§ **EXERCISE AIM**: From the records below, output exactly the lines running from the line containing "Future House Flp: 3" through the line containing "total: 179.86 -> 185.86", and no others.

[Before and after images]

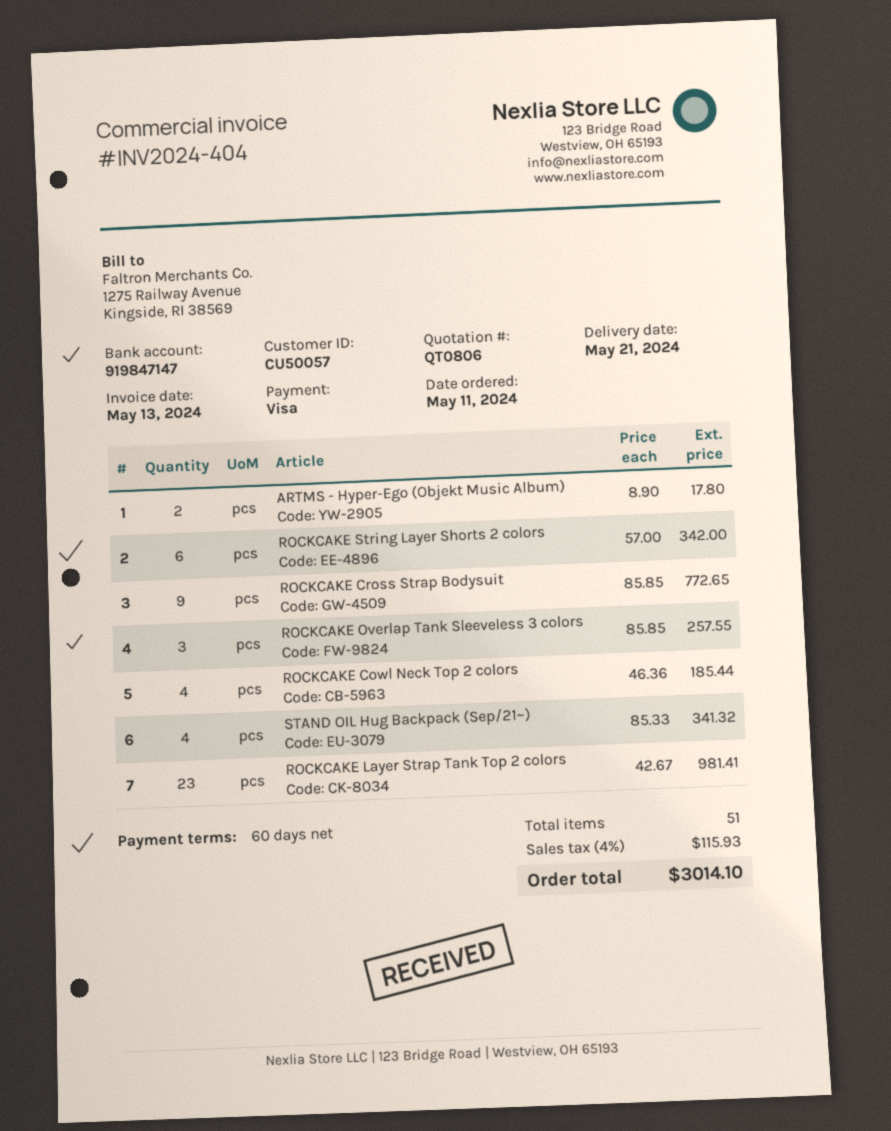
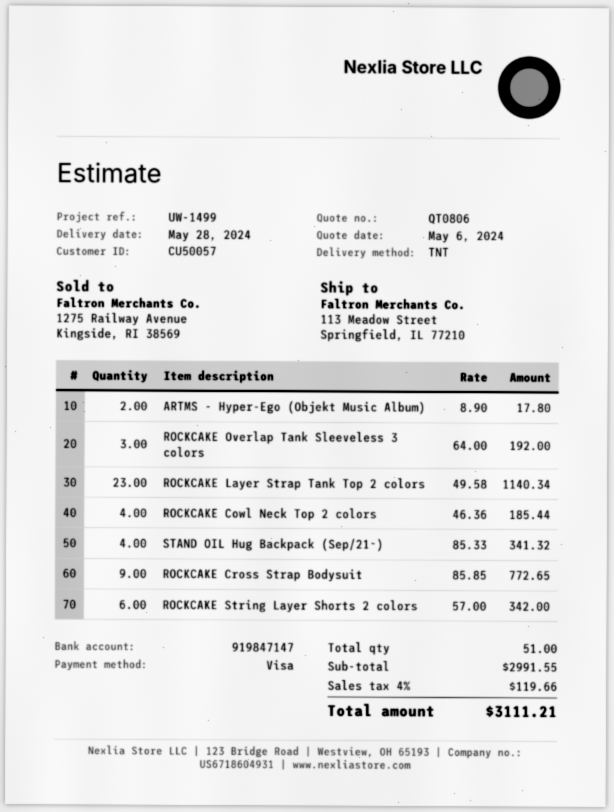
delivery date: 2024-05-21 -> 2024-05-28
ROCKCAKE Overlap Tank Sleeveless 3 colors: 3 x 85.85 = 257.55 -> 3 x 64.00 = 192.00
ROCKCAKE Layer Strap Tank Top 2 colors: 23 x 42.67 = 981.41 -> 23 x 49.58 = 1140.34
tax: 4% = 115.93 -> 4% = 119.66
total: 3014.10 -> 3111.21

--

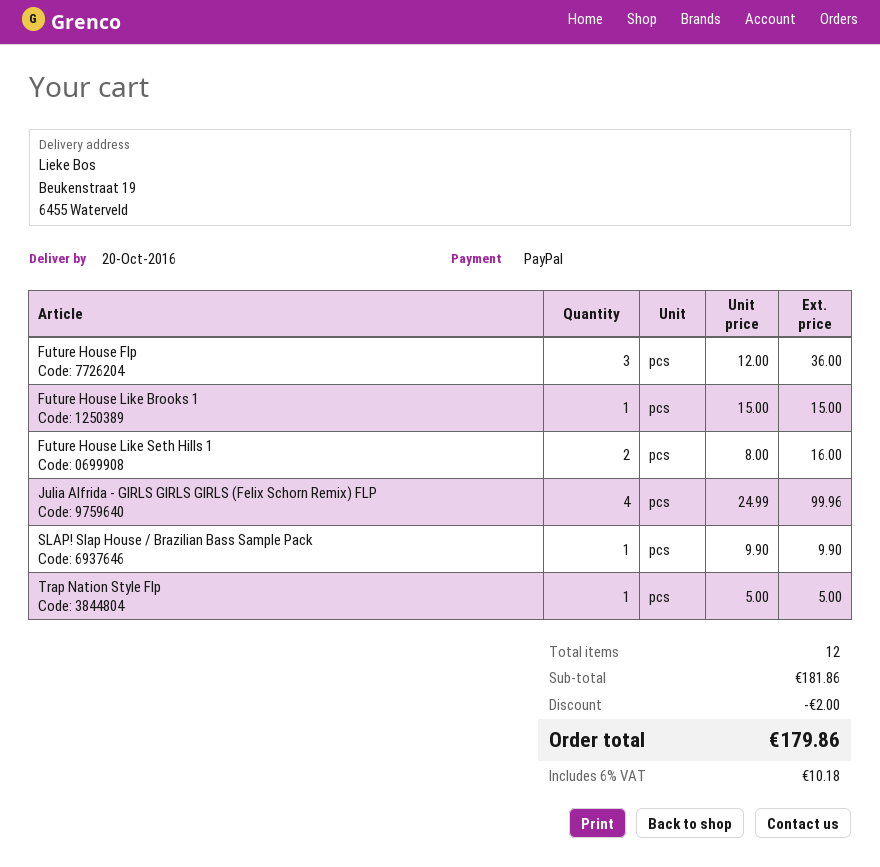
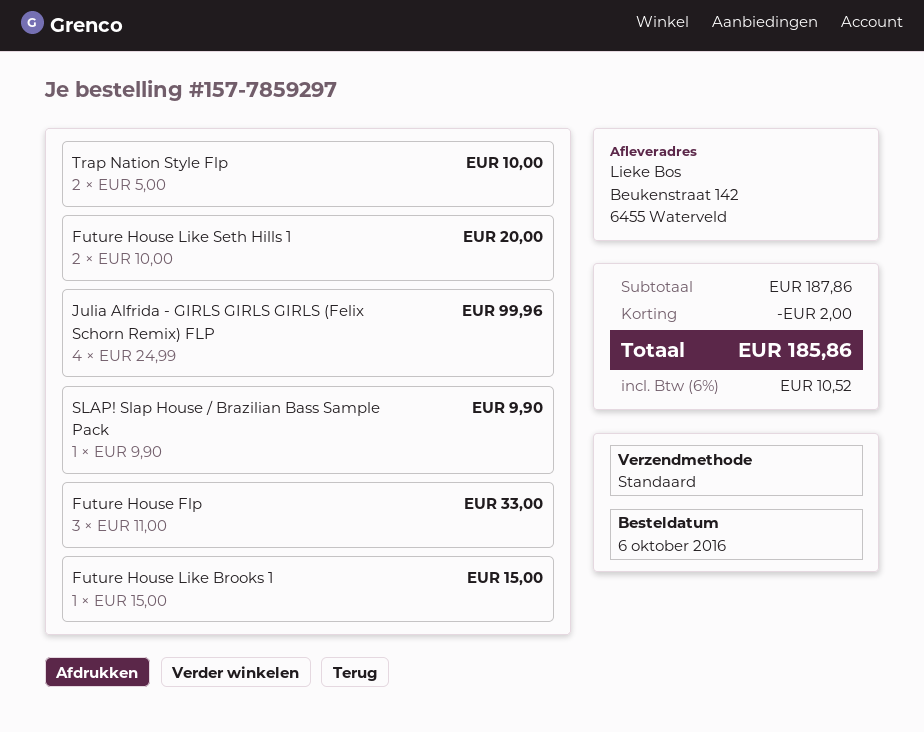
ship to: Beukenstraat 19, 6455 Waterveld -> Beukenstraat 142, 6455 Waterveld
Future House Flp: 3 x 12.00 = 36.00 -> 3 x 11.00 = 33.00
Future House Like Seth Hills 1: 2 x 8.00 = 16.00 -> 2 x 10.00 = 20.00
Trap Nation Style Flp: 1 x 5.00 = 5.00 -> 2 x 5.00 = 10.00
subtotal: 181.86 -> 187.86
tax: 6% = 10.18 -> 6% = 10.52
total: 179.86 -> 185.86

§ **ANSWER FOR THE TASK**:
Future House Flp: 3 x 12.00 = 36.00 -> 3 x 11.00 = 33.00
Future House Like Seth Hills 1: 2 x 8.00 = 16.00 -> 2 x 10.00 = 20.00
Trap Nation Style Flp: 1 x 5.00 = 5.00 -> 2 x 5.00 = 10.00
subtotal: 181.86 -> 187.86
tax: 6% = 10.18 -> 6% = 10.52
total: 179.86 -> 185.86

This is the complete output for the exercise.